Return exactly those lines of the material below that fall between the line holding "1,369 SEK: 3" and the line holding "total: 13990.03 -> 14066.04", inclusive.

··· Data ···

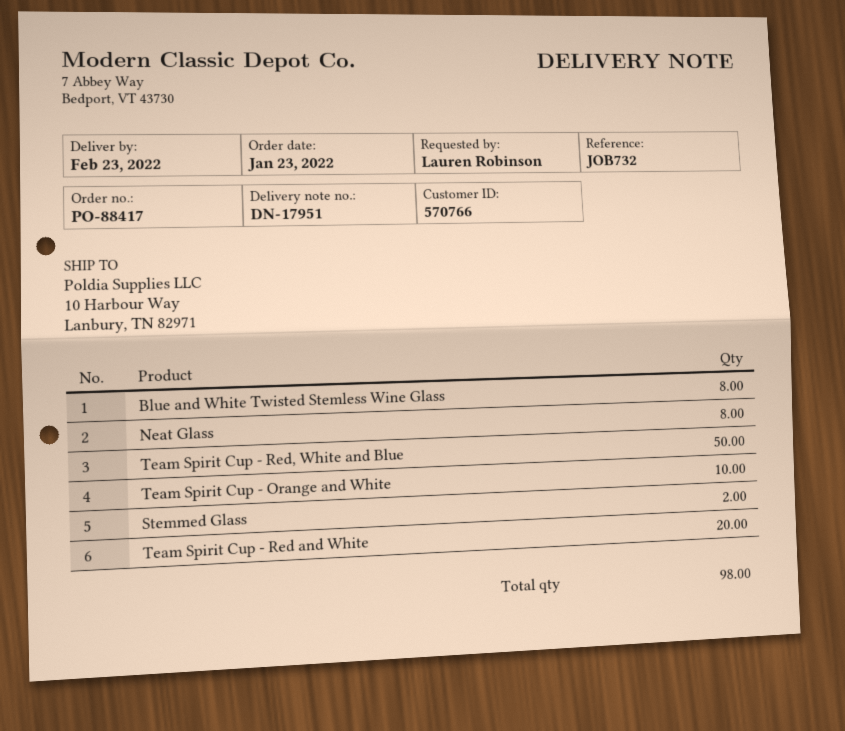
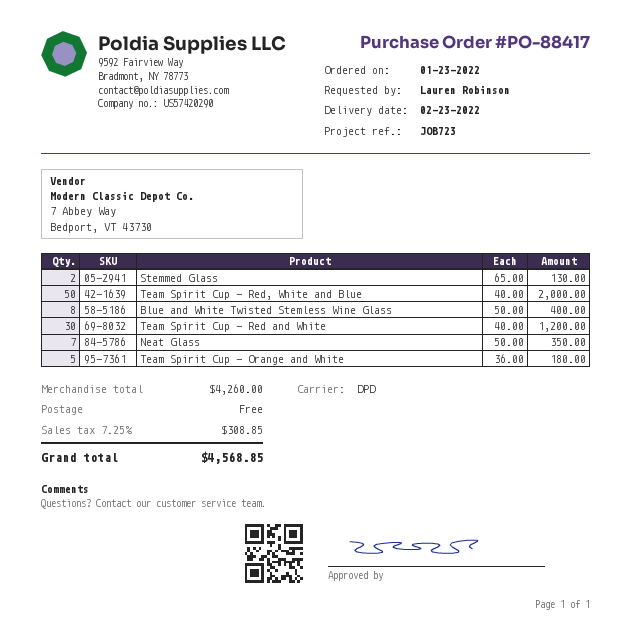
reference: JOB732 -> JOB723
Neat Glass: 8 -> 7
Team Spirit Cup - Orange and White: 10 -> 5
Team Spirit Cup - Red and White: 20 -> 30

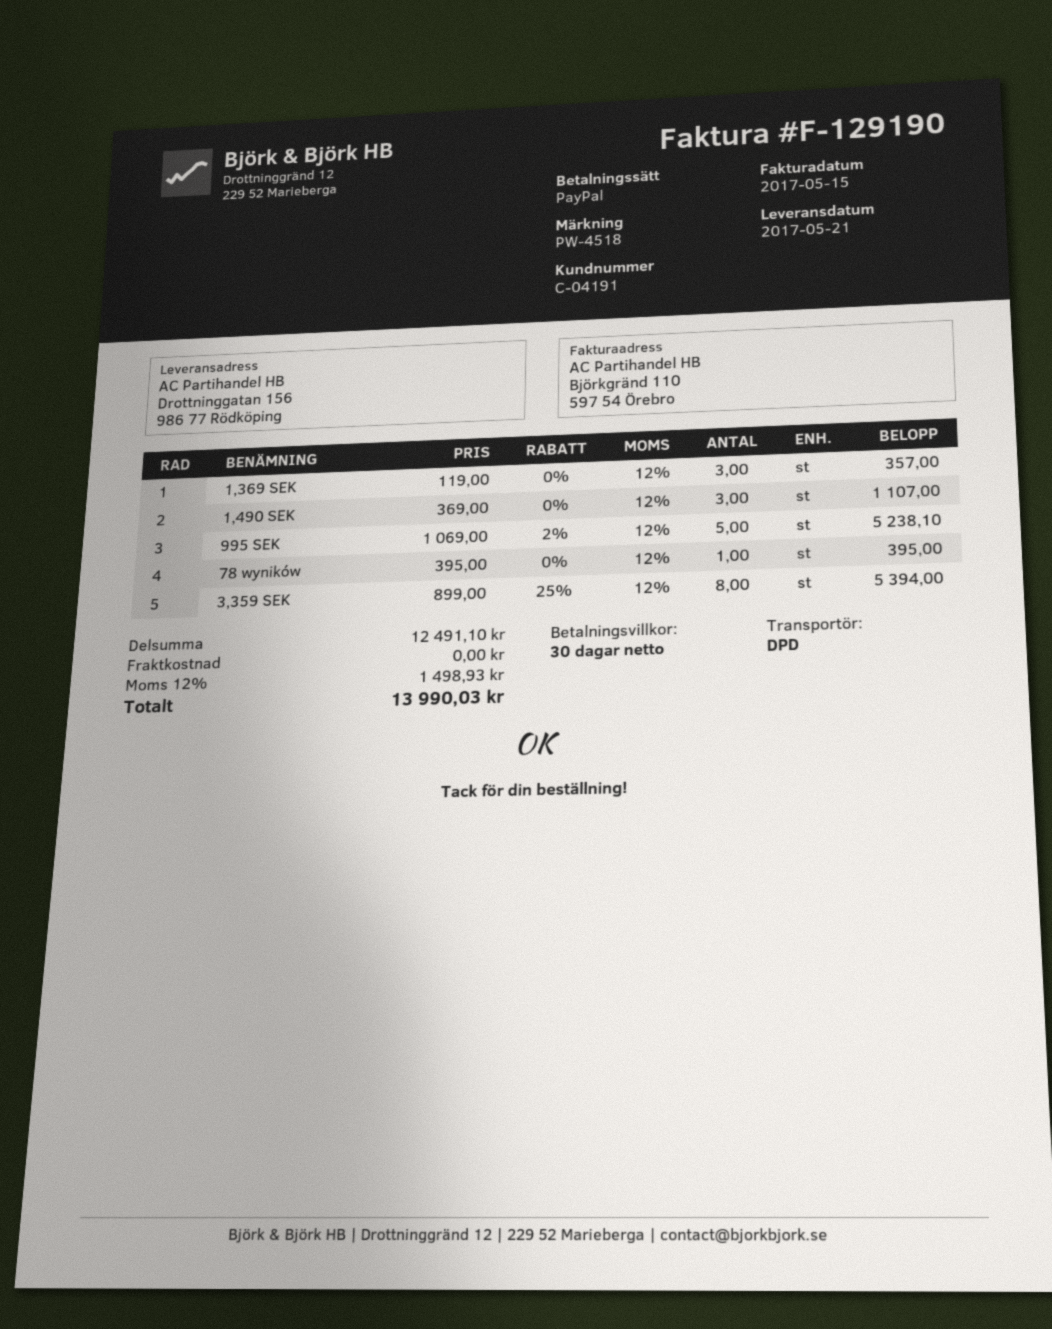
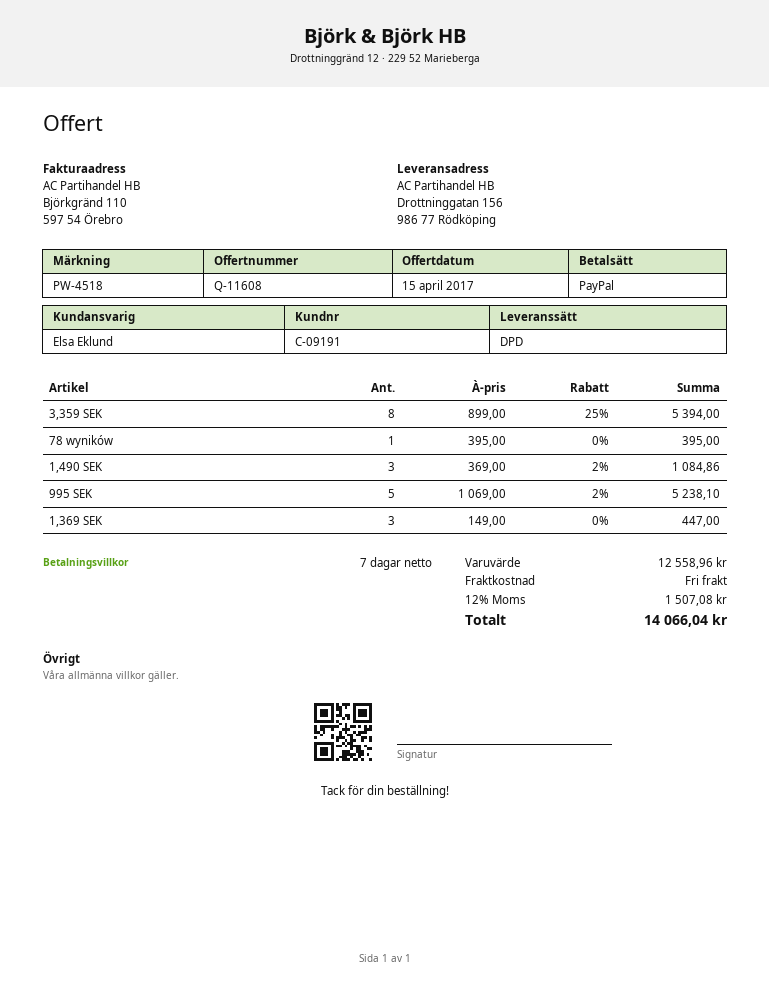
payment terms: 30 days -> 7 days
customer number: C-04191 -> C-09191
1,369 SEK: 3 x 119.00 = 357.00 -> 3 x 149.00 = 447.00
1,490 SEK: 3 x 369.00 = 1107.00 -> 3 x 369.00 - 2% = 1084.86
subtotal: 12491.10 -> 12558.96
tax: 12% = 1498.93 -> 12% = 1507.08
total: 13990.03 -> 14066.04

···
··· Data ···

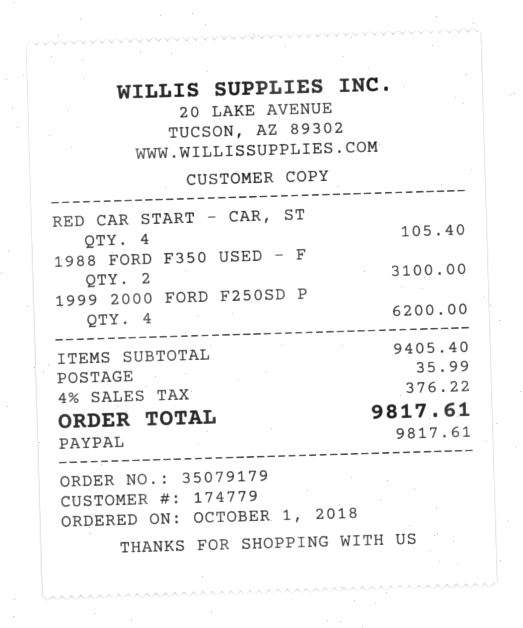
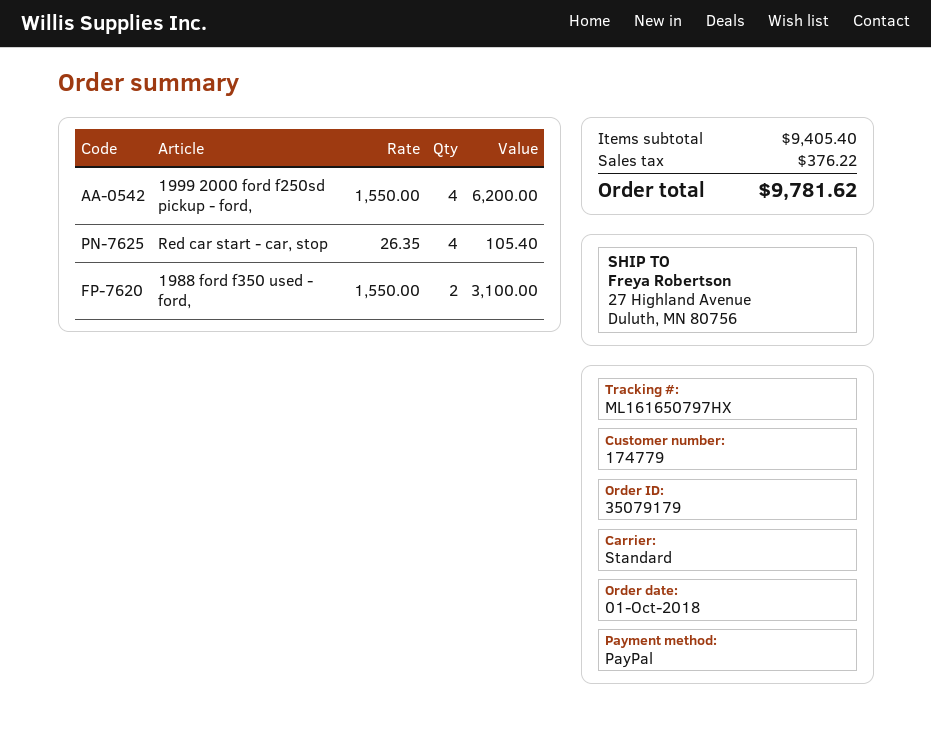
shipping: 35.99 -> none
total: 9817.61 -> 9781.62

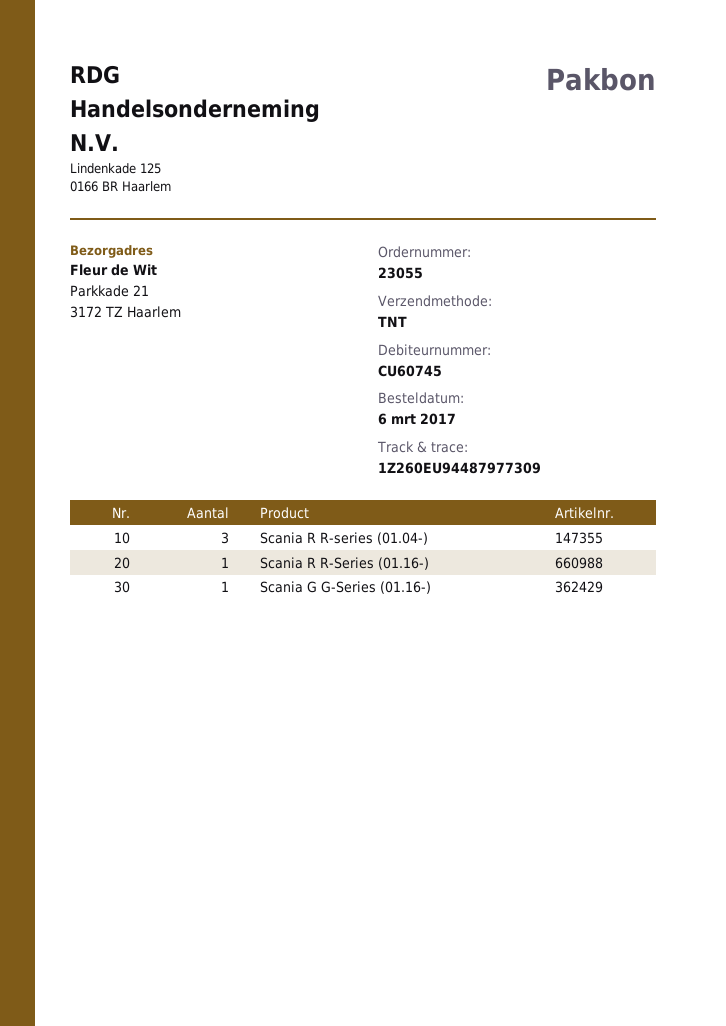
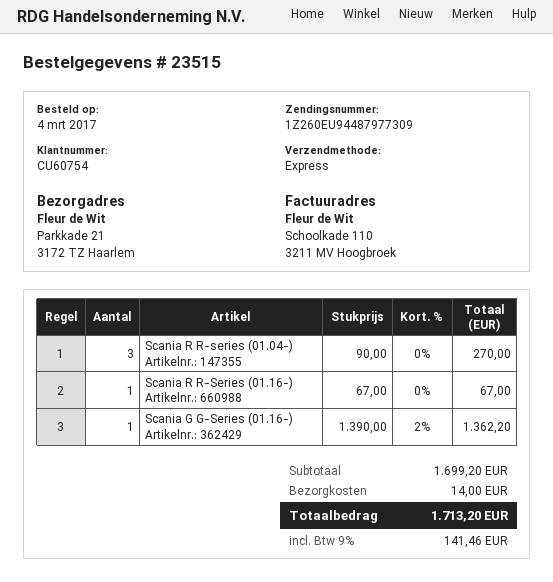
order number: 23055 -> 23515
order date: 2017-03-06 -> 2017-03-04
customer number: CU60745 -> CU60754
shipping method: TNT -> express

···

[Your solution]
1,369 SEK: 3 x 119.00 = 357.00 -> 3 x 149.00 = 447.00
1,490 SEK: 3 x 369.00 = 1107.00 -> 3 x 369.00 - 2% = 1084.86
subtotal: 12491.10 -> 12558.96
tax: 12% = 1498.93 -> 12% = 1507.08
total: 13990.03 -> 14066.04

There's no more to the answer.